> **Your assignment**: Print exactly what the entries say, line by line, from the first line down to the one with "architecture is workflow/config/config.yaml.", inclusive.
*** Opening Extracted information ***
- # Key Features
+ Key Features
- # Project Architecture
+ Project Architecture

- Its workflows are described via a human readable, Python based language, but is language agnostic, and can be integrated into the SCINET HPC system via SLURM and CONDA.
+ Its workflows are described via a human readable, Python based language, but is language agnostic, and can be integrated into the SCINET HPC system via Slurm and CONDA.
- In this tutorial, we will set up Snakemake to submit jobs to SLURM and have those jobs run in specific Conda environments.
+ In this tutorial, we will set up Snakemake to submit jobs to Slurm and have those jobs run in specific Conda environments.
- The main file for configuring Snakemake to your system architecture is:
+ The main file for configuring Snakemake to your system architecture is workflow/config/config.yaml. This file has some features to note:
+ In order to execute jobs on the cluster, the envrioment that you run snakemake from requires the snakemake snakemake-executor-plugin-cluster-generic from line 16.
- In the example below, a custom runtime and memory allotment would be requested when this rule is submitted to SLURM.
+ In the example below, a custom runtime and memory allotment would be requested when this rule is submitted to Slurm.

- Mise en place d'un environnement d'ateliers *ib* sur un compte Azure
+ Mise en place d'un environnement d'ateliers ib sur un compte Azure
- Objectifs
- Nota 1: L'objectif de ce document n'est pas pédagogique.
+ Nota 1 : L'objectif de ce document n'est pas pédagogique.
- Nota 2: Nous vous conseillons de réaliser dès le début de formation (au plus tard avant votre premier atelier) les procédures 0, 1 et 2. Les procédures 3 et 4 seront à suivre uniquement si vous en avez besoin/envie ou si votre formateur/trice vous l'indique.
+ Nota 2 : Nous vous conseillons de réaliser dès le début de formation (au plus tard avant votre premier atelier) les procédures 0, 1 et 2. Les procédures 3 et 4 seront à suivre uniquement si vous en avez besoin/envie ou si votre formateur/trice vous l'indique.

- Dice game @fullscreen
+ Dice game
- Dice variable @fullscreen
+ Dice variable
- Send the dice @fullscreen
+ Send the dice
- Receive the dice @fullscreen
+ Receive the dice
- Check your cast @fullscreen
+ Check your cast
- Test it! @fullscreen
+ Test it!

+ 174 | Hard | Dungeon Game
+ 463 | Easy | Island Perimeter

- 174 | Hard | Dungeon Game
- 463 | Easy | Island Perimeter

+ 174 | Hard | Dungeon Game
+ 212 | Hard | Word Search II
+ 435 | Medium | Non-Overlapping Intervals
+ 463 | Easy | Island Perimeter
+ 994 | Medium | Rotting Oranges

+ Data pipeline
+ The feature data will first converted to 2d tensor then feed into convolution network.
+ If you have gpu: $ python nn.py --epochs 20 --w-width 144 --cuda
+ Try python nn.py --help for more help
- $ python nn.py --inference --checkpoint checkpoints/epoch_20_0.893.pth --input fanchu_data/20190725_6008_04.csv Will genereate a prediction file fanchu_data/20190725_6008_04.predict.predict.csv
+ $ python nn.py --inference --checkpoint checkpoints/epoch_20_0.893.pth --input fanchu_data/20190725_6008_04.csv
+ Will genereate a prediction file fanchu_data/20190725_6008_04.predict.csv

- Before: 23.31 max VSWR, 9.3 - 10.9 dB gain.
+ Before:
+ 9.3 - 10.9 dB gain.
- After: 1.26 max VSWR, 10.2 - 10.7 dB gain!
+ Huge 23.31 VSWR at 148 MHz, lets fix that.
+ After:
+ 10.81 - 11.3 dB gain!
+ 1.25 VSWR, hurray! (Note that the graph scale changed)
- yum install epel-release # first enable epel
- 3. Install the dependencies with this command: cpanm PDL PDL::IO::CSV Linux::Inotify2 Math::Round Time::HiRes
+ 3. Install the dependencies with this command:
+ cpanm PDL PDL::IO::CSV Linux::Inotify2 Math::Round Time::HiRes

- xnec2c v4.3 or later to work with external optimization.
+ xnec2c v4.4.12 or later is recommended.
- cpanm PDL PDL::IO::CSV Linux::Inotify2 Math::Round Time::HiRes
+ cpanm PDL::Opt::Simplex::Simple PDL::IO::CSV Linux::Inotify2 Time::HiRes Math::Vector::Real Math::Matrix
*** Closing Extracted information ***
> **Answer space**:
- # Key Features
+ Key Features
- # Project Architecture
+ Project Architecture

- Its workflows are described via a human readable, Python based language, but is language agnostic, and can be integrated into the SCINET HPC system via SLURM and CONDA.
+ Its workflows are described via a human readable, Python based language, but is language agnostic, and can be integrated into the SCINET HPC system via Slurm and CONDA.
- In this tutorial, we will set up Snakemake to submit jobs to SLURM and have those jobs run in specific Conda environments.
+ In this tutorial, we will set up Snakemake to submit jobs to Slurm and have those jobs run in specific Conda environments.
- The main file for configuring Snakemake to your system architecture is:
+ The main file for configuring Snakemake to your system architecture is workflow/config/config.yaml. This file has some features to note:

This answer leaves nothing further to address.